Opowieść prawie wigilijna
Uwielbiamy takie opowieści, jak ta, którą opowiedzieli nam rodzice dzieci z VI klasy SP 246. Dlatego postanowiliśmy ją przedstawić. Macie podobne doświadczenia? Podzielcie się z nami, a my pokażemy, że szkoła może być miejscem uwielbianym przez dzieci i rodziców.
W 2015 roku wychowawstwo w ówczesnej klasie IV objęła pani Beata. Nowa wychowawczyni już na pierwszym zebraniu z rodzicami jasno określiła swój cel, co uspokoiło wiele mam i tatusiów drżących o swoje pociechy w tym przełomowym momencie szkolnego życia.

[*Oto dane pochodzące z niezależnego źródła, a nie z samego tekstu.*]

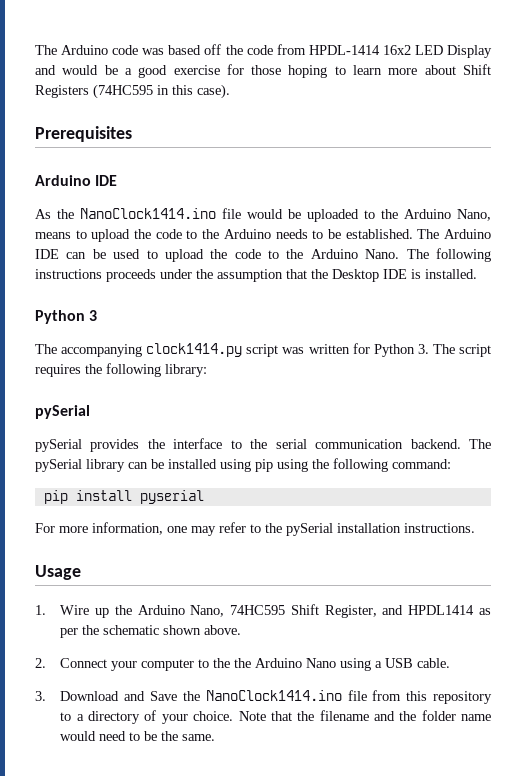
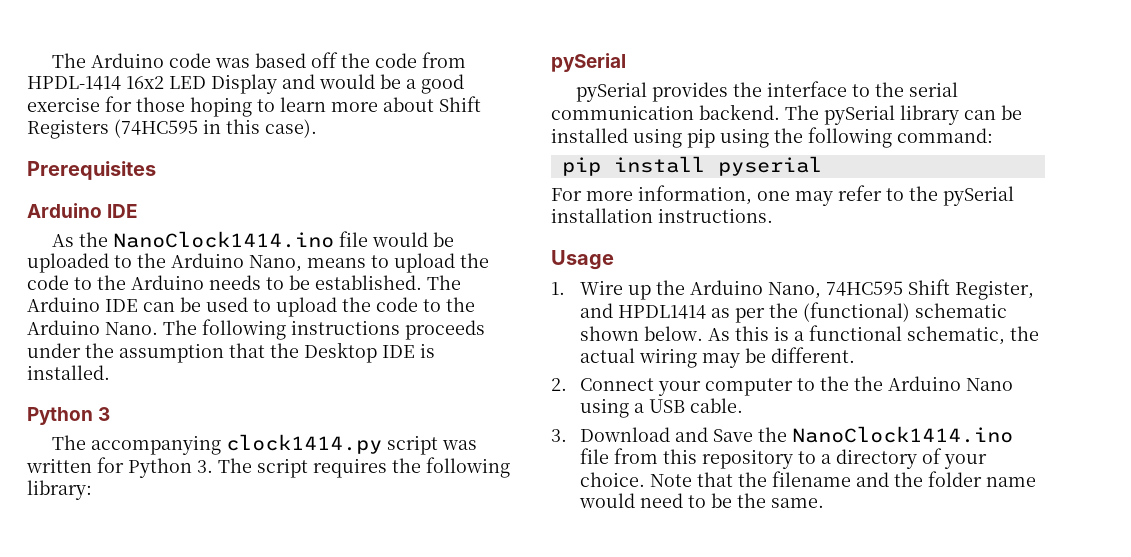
(100, 630) none -> [802,302,910,322] (functional)
[204,625,242,635] above. -> [643,325,1039,345] [579,347,855,368] below. As this is a functional schematic, the actual wiring may be different.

– Pani Beata stworzyła coś niebywałego. Coś, co powoduje, że dzieci dosłownie biegną do szkoły, a my zawsze lecimy na zebrania. Na pierwszym zebraniu powiedziała: „Mój cel, to zbudowanie takiej relacji, żeby dzieci dbały o siebie nawzajem i współpracowały. A jak komuś będzie działa się krzywda, to staną w jego obronie”. No i tak się dzieje – opowiadają rodzice.
W tej klasie dzieci nie potrzebują regulaminów, żeby nie używać komórek, bo same stwierdziły, że to im przeszkadza w dobrej zabawie, nie biorą ich nawet na wyjazdy. Dopingują swoich kolegów podczas zawodów i konkursów nawet nie związanych z działalnością szkoły. Podejmują każde wyzwanie podsunięte przez wychowawczynię.
Rodzice natomiast na wywiadówkach dowiadują się, jak ich dzieci są kreatywne i co jeszcze wspólnie można zrobić. Jak podkreślają, te dzieciaki naprawdę się rozwijają, a przede wszystkim angażują bardzo chętnie we wszelkie pomysły. To z kolei budzi coraz większe zaufanie do nauczycielki i dodatkowo motywuje mamy i tatusiów do uczestnictwa w życiu szkoły.
Przykładem wydarzenia, które do dziś wywołuje uśmiechy na twarzach tej całej szkolnej rodziny jest przedstawienie, które zrobili… rodzice dla dzieci (te dla odmiany zajęły się przygotowaniem przekąsek).
– Patrząc na całą sytuację, w sumie cieszymy się ze zmiany systemu – dzięki temu nasze dzieci będą z panią Beatą przez kolejne dwa lata – podkreślają rodzice i dodają, że w tym wszystkim jest też łyżka dziegciu – szkoła nie jest przystosowana do większej liczby dzieci (np. WF będzie na korytarzu jak 30 lat temu, a sale jeszcze nie są przygotowane do biologii czy fizyki).